PHP get generated source of a file gotten using file_get_contents or curl

user999684
November 24, 2023
293 views
1 vote
2 Answers

I am writing an audit for our website to see what detail pages are displayed based on a selection. The website is written and maintained by a 3rd party. The issue is when I pull the file such as:

$page = file_get_contants(‘https://example.com/search=red’);

It returns source which is the pre generated source which is a template and then uses ajax calls to get the relevant data and then builds the final page from that and the generated code is what I would like to parse to get the links to the detail pages.

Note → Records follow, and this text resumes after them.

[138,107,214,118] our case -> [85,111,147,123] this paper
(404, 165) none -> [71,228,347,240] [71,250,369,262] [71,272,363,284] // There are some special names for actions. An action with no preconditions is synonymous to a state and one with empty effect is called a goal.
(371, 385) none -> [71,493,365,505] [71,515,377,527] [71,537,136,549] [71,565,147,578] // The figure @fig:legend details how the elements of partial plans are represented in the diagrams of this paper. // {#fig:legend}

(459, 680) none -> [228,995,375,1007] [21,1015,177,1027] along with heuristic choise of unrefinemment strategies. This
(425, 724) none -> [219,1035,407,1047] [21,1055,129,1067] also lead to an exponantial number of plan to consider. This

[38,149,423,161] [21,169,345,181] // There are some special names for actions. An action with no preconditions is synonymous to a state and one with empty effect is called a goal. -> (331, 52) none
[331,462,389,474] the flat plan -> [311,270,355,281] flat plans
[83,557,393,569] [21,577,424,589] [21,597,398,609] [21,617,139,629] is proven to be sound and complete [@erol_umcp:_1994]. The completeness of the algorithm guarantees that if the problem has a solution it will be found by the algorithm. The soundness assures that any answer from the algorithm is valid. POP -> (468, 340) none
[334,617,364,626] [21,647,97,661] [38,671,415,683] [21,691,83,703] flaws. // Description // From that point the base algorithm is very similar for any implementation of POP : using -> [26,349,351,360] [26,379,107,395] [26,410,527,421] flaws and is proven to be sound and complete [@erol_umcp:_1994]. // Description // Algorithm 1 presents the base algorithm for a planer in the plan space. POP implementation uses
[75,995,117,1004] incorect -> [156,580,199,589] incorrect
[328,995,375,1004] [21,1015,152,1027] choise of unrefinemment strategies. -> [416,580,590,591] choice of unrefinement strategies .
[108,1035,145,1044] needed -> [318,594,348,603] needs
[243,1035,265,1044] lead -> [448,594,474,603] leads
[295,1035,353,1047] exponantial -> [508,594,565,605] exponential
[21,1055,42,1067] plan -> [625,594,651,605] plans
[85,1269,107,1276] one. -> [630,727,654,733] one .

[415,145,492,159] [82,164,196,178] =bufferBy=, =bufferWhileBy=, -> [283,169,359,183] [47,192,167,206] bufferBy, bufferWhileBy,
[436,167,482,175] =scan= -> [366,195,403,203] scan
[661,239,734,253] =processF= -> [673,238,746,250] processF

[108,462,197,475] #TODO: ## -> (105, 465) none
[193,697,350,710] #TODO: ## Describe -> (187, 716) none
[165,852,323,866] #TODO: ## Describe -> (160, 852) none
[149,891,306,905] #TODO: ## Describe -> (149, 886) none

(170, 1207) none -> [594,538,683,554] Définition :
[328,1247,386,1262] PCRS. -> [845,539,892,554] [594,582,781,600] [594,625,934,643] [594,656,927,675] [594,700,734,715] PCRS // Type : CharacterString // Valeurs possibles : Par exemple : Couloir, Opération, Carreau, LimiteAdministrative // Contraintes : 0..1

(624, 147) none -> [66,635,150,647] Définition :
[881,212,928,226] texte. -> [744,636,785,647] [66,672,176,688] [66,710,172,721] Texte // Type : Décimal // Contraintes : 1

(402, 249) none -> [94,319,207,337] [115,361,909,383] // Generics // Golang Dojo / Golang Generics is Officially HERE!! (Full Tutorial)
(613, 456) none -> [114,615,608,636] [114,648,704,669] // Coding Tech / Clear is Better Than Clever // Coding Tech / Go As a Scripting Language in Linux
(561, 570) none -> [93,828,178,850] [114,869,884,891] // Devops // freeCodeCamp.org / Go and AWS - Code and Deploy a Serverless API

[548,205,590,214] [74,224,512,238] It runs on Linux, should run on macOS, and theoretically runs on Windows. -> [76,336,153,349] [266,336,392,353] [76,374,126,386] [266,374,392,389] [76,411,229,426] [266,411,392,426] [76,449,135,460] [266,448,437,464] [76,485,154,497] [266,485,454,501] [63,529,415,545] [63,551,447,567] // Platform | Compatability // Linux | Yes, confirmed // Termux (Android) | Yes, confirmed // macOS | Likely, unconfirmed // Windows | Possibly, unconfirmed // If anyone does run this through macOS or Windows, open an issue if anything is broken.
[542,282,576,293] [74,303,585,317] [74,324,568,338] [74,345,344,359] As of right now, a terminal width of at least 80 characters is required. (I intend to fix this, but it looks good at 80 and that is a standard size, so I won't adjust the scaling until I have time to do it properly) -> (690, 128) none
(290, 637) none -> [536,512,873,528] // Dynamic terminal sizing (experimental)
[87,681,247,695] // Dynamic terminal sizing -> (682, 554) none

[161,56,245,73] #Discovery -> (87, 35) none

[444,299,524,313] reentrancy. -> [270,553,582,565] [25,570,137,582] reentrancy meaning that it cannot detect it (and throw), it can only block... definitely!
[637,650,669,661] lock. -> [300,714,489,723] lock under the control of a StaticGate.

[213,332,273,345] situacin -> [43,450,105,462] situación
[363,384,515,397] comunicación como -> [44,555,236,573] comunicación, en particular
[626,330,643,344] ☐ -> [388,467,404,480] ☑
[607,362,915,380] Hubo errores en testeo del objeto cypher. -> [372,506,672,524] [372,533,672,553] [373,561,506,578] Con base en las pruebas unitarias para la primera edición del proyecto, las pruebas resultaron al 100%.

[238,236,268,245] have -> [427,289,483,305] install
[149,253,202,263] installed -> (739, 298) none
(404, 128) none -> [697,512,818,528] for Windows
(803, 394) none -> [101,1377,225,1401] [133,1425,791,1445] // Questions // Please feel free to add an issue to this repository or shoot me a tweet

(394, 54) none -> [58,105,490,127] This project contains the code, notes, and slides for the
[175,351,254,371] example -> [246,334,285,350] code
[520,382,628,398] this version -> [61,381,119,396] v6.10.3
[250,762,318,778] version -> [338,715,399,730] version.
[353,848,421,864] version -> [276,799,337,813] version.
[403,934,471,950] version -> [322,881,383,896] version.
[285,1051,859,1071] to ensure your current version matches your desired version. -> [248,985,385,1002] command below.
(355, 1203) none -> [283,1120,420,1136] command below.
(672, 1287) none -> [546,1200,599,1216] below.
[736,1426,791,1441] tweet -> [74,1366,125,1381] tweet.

I am thinking something like wkhtmltopdf only which would do it to generated source. Does anyone know of a php library which can do this or a linux package that can do this which a I could call from php?

Tags: php

Answers

- MajidGh
- November 24, 2023 at 6:22 pm
- 0 votes
0
To handle dynamic content loading, you might want to consider using a headless browser or a tool designed for web scraping with JavaScript rendering capabilities. Puppeteer is one such tool, and it’s commonly used with Node.js for tasks like this. However, you can use a PHP library that wraps around a headless browser as well.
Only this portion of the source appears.